Mr Justice Hogan granted an application to prevent the publication of any details that would lead to the identification of the parties due to Mr S’s medical condition.

Mr Justice Hogan said there seemed to be no reason to doubt the mutual affection which the couple professed to feel for each other or that their marriage had brought mutual happiness. In his medical report on Mr S, the medical director of St Patricks University Hospital had quoted Mr S describing the manner in which Ms E cared for him, his personal hygiene and his health. He said it was equally plain he was enormously distressed when she was imprisoned for a number of weeks awaiting deportation.

Mr Justice Hogan pointed out that the Minister had not sought to suggest that the couple were not validly married and living together as man and wife.

He said it would also have to be accepted that Mr S could not realistically be expected to live in Nigeria with Ms E were she deported, as he was wholly dependent on disability benefit and also on a complex range of medication which would simply not be reliably available in Nigeria.

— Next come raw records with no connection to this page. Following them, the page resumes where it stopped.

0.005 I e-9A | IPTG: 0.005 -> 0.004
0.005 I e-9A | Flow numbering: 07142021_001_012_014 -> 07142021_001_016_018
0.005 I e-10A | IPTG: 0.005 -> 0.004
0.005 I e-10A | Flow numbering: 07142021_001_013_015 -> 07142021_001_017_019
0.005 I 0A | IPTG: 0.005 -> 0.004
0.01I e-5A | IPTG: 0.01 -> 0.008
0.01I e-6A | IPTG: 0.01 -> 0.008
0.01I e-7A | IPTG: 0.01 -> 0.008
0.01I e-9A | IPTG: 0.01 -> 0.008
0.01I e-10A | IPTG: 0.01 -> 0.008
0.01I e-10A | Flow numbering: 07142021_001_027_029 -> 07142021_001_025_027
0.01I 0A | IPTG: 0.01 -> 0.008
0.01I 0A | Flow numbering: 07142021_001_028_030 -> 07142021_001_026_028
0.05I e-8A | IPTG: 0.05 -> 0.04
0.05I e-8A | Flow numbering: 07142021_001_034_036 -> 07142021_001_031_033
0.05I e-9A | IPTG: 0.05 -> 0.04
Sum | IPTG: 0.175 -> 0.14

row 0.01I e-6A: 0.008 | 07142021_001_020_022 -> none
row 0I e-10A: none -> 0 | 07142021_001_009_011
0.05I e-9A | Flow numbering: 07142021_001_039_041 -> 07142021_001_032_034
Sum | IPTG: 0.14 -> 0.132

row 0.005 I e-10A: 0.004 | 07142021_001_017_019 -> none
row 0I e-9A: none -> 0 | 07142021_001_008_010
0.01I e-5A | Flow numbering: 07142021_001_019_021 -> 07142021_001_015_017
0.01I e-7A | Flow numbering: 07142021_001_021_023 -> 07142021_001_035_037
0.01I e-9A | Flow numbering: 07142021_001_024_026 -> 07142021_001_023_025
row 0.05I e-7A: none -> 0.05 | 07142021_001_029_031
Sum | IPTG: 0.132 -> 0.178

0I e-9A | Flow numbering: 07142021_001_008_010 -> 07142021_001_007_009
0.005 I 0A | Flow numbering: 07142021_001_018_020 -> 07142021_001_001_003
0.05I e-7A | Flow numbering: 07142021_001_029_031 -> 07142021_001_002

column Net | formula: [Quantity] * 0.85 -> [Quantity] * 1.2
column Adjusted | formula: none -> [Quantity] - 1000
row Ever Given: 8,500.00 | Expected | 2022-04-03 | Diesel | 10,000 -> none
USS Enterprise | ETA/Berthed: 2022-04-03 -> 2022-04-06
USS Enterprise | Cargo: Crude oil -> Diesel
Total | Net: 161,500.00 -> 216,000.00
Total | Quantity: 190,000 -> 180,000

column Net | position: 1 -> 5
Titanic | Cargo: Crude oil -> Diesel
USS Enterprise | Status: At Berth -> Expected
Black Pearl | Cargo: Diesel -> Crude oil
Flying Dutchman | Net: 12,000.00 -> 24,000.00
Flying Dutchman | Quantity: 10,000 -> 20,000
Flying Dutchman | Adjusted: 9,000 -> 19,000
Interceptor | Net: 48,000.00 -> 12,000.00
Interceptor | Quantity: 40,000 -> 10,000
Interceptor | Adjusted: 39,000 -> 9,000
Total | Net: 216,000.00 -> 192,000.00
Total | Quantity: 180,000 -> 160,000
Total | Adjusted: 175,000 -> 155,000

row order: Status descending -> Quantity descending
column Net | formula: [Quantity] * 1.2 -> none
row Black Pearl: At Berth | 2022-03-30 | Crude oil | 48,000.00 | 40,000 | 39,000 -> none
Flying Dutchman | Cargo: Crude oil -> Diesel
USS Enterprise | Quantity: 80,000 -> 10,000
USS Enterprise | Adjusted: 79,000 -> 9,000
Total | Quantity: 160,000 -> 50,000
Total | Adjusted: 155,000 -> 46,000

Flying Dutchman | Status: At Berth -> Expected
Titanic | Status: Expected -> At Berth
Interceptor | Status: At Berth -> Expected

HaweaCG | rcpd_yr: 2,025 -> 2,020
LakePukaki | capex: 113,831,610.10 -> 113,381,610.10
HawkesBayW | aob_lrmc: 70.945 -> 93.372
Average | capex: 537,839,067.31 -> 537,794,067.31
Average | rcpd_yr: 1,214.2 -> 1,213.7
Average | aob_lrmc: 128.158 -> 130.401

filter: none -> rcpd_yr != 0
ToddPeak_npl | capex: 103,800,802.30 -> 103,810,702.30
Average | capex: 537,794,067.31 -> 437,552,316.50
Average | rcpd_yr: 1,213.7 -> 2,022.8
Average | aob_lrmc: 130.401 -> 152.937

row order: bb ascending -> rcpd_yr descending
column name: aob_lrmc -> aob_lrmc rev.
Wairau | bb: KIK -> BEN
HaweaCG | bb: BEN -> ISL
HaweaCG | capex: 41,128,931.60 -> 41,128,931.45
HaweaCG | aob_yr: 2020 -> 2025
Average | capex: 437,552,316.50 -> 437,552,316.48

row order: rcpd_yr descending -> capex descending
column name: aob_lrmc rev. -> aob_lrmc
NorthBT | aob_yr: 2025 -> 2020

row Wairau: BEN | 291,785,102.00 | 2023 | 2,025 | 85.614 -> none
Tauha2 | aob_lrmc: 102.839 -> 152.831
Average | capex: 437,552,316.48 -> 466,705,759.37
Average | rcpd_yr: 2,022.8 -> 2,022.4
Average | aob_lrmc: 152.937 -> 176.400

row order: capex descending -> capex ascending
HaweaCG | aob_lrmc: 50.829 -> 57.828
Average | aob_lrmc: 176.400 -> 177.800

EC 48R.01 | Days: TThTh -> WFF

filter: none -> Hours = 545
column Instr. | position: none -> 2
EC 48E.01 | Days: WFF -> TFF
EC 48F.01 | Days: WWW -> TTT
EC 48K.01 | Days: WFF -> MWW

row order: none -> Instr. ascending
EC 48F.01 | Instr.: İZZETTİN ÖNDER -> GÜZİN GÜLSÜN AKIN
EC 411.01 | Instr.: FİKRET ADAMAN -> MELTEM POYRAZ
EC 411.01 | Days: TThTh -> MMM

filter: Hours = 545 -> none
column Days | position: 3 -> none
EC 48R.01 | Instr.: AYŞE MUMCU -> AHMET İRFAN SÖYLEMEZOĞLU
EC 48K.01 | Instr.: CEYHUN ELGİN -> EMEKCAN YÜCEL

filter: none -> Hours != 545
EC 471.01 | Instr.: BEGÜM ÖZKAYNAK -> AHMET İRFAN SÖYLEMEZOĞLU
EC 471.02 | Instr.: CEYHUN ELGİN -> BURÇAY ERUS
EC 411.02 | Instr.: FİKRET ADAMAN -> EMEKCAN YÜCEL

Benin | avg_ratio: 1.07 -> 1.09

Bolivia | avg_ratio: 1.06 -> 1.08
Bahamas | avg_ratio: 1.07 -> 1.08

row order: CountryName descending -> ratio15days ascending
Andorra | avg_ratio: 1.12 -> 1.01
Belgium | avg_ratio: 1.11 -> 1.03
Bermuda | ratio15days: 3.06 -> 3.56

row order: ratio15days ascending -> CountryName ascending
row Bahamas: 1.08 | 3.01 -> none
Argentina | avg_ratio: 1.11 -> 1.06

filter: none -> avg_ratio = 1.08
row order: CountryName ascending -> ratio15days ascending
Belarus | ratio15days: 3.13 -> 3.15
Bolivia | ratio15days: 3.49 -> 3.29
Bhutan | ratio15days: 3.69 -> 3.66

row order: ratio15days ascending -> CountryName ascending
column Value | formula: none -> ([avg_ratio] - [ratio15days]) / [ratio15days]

In his analysis, the Minister had stated that Mr S could apply for a visa to visit Nigeria in order to see Ms E, pointing out that his solicitors had said he lived independently and travelled freely. Mr Justice Hogan said this assessment “is entirely unrealistic and totally unbalanced”.

The Minister gave no consideration as to how he could afford the trip, given that he was wholly dependent on disability benefit. The statement that he lived independently and travelled freely was taken wholly out of context and referred only to travel to the towns in the immediate vicinity of his home.

“That could not in any sense be understood as suggesting that Mr S could travel independently to Nigeria . . . [and] the risk to his health would be considerable,” he said. “A person such as Mr S would, moreover, be liable to fall victim to the snares of the malevolent and the worldly wise who might be tempted to exploit his innocent vulnerability.

“These considerations are so manifestly obvious that I will merely say that it is most surprising that they do not feature at all in the Minister’s analysis.”

The practical effect, therefore, of the Minister’s decision was to condemn the couple to live apart permanently. “It is very hard to see how such a decision would conform to the State’s obligation contained in Article 41.3.1 ‘to guard with special care the institution of marriage’, absent some compelling justification,” he said.

Decision

While the need to uphold the integrity of the asylum system could provide such a justification, the task of the Minister was to balance potentially competing interests in a proportionate and fair manner. Important as the integrity of the asylum system was, it must sometimes yield, if only perhaps in unusual and exceptional cases, to countervailing and competing values, one of which was the importance of protecting the institution of marriage, he said.

The rights conferred by Article 41 could not be treated as “mere discards in a game of bridge in which the Minister as declarer has nominated the integrity of the asylum system as the trump suit”.

It was hard to avoid the conclusion that disproportionate weight was given to the need to maintain the integrity of the asylum process and that the entire assessment of the position of the parties in general and Mr S in particular was unbalanced.

It was true that the European Court of Human Rights had stated that, where the immigration status of one party was precarious, the removal of the non-national from the host state would only be incompatible with their family rights in exceptional circumstances. But this case was exceptional, and its facts differed from those of the cases cited from the ECHR.

In all the circumstances, the Minister’s decision was both disproportionate and unreasonable in law, and Mr Justice Hogan quashed his decision not to revoke the deportation order. The full judgment is on courts.ie

Michael Lynn BL, instructed by Carley Connellan, for Mr S; Michael McNamara BL and Sunniva McDonough SC, instructed by Sarah Ryan, for Ms E; Niall O’Hanlon BL and Robert Barron SC, instructed by the Chief State Solicitor, for the State.